CMCS – Center for Mindfulness and Contemplative Studies

 

This and other Contemplative Studies posts are also available on Google+ https://plus.google.com/106784388191201299496/posts and on Twitter @MindfulResearch

 

Study Summary

 

Keng, S.-L., Tan, E. L. Y., Eisenlohr-Moul, T. A., & Smoski, M. J. (2017). Effects of mindfulness, reappraisal, and suppression on sad mood and cognitive resources. Behaviour Research and Therapy, 91, 33–42. http://doi.org/10.1016/j.brat.2017.01.006

 

Abstract

The present study investigated the relative effects of mindfulness, reappraisal and suppression in reducing sadness, and the extent to which implementation of these strategies affects cognitive resources in a laboratory context. A total of 171 Singaporean undergraduate participants were randomly assigned to receive brief training in mindfulness, reappraisal, or suppression prior to undergoing a sad mood induction.

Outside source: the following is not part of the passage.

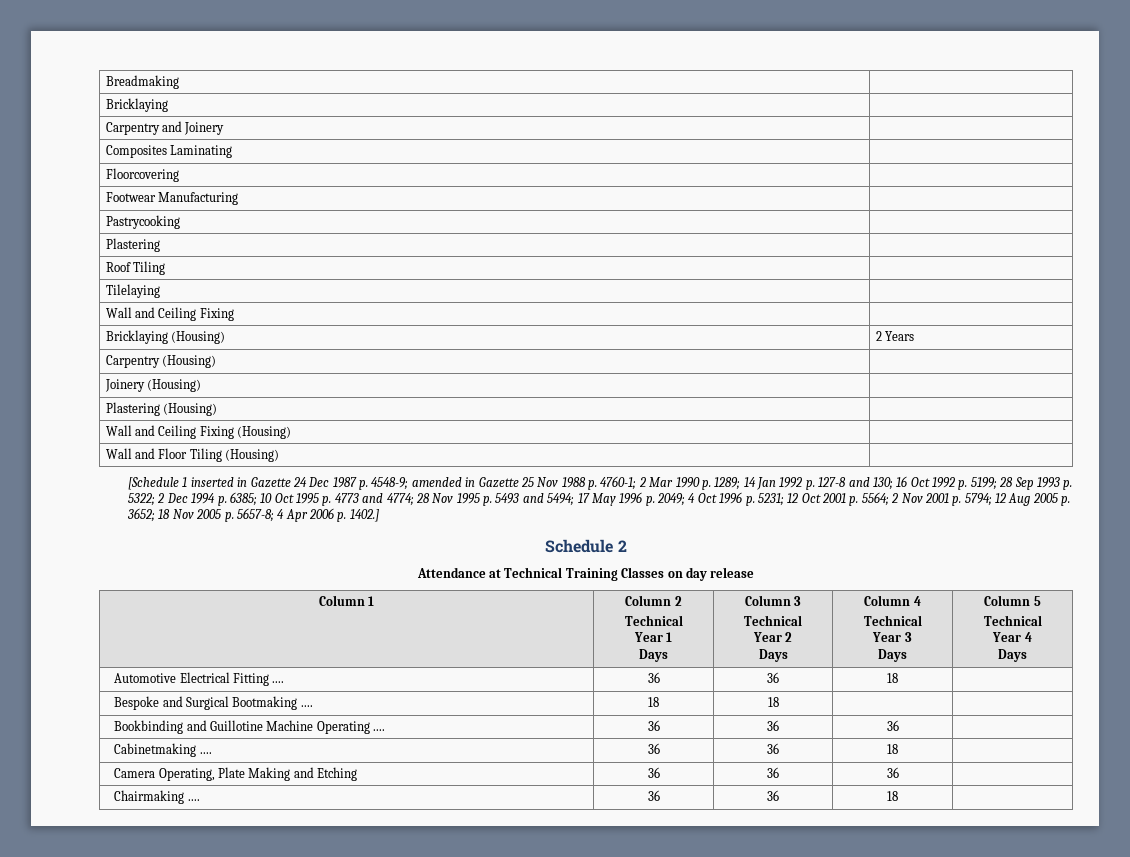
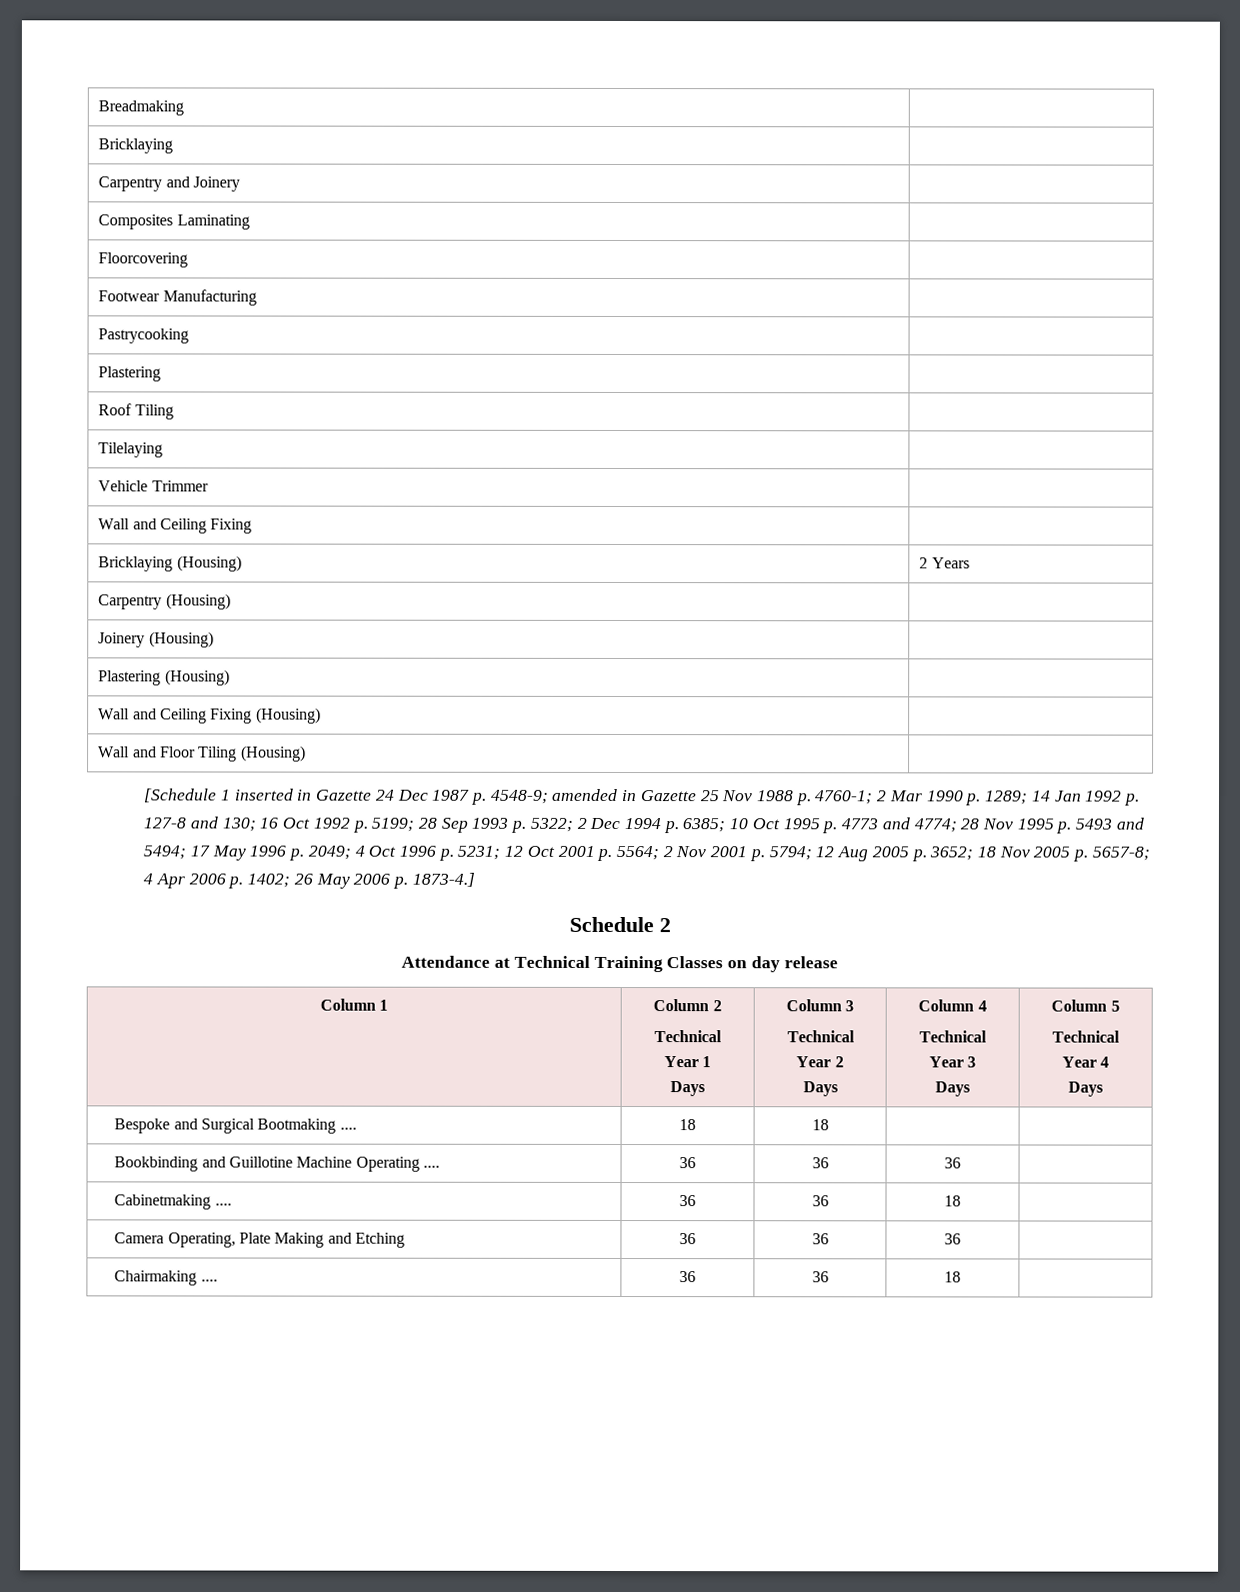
+ Vehicle Trimmer |
- 4 Apr 2006 p. 1402.]
+ 4 Apr 2006 p. 1402; 26 May 2006 p. 1873-4.]
- Automotive Electrical Fitting .... | 36 | 36 | 18 |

Individual adherence to Asian cultural values was assessed as a potential moderator of strategy effectiveness. Participants rated their mood and completed a Color-Word Stroop task before and after mood regulation instructions. Analyses using multi-level modelling showed that the suppression condition caused less robust declines in sadness over time compared to mindfulness. There was also a nonsignificant trend in which mindfulness was associated with greater sadness recovery compared to reappraisal. Suppression resulted in lower average sadness compared to mindfulness among those high on Asian cultural values, but not those low on Asian cultural values. Both mindfulness and reappraisal buffered against increases in Stroop interference from pre-to post-regulation compared to suppression. The findings highlight the advantage of mindfulness as a strategy effective not only in the regulation of sad mood, but also in the preservation of cognitive resources in the context of mood regulation.